SHR were used in the present study which are a good experimental model to investigate factors involved in the pathogenesis of arterial hypertension, since these animals exhibit an increase in vascular reactivity accompanied by hyperresponsiveness to vasoconstrictor agonists [35]. The structural and functional vascular alterations that occur during hypertension are important pathological mechanisms that lead to the increase in blood pressure and are the targets of antihypertensive therapy [36, 37].

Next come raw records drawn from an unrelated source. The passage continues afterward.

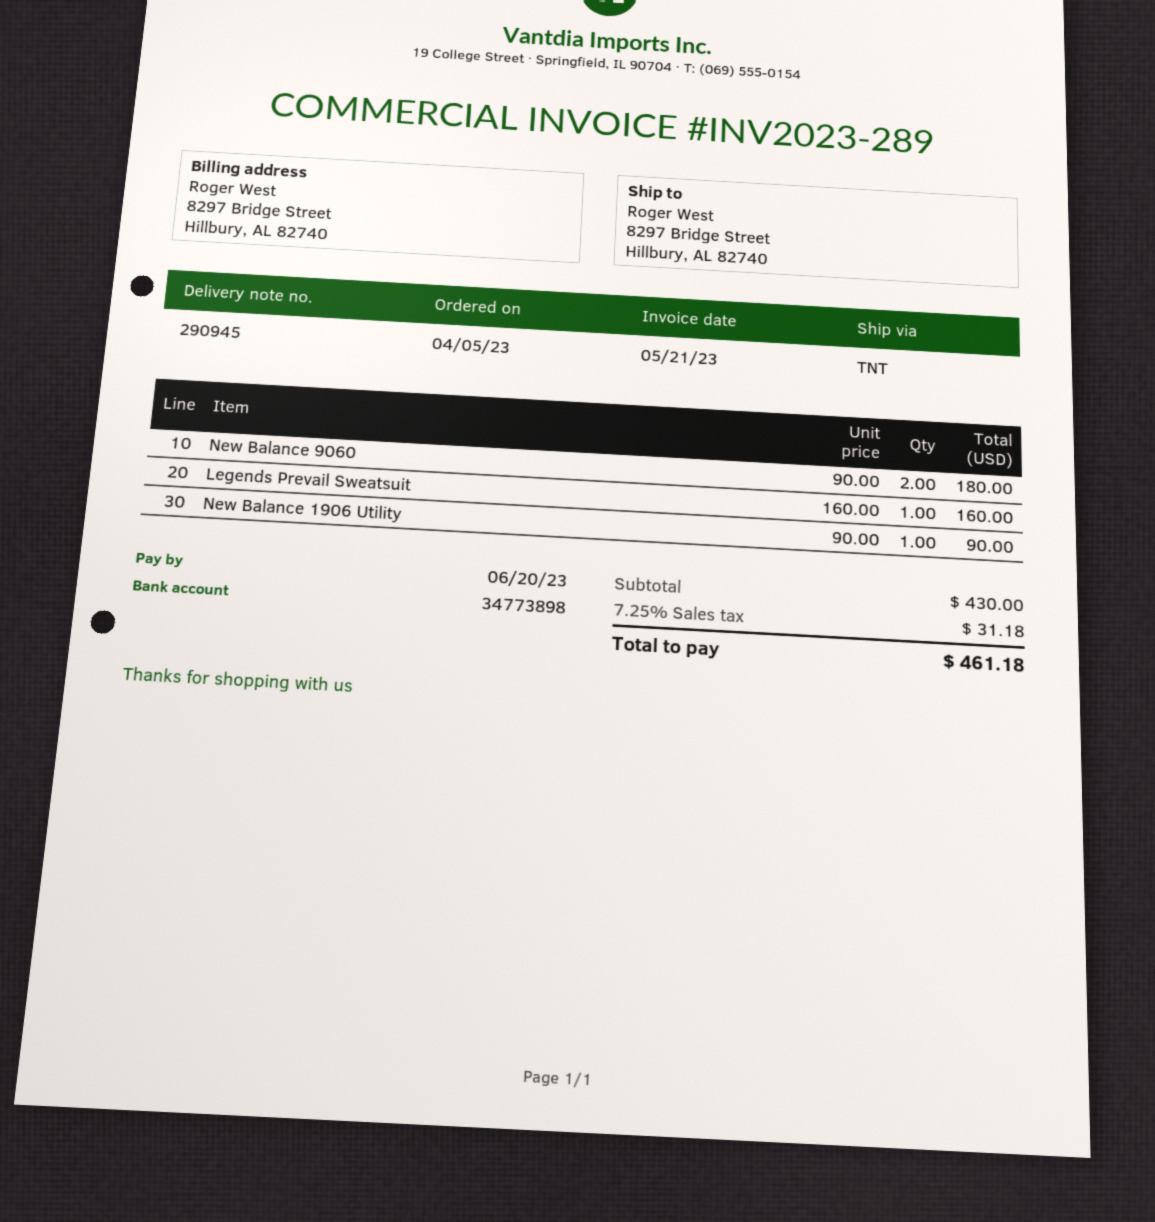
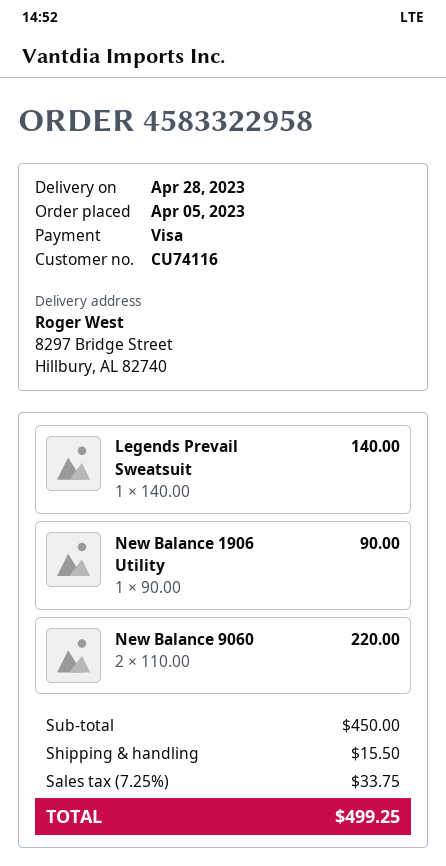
New Balance 9060: 2 x 90.00 = 180.00 -> 2 x 110.00 = 220.00
Legends Prevail Sweatsuit: 1 x 160.00 = 160.00 -> 1 x 140.00 = 140.00
subtotal: 430.00 -> 450.00
shipping: none -> 15.50
tax: 7.25% = 31.18 -> 7.25% = 33.75
total: 461.18 -> 499.25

In this respect, S. cumini may be a potential candidate for antihypertensive therapy since HESC exerted a substantial blood pressure-lowering effect in SHR submitted to prolonged treatment (Figure 2(a)). The blood pressure reduction induced by the extract may be due in part to a decrease in peripheral vascular resistance, as demonstrated by the effect of HESC on NE-induced in superior mesenteric arterial rings of treated SHR. The participation of the sympathetic autonomic nervous system in the development and maintenance of different types of hypertension has been well established in the literature [38, 39].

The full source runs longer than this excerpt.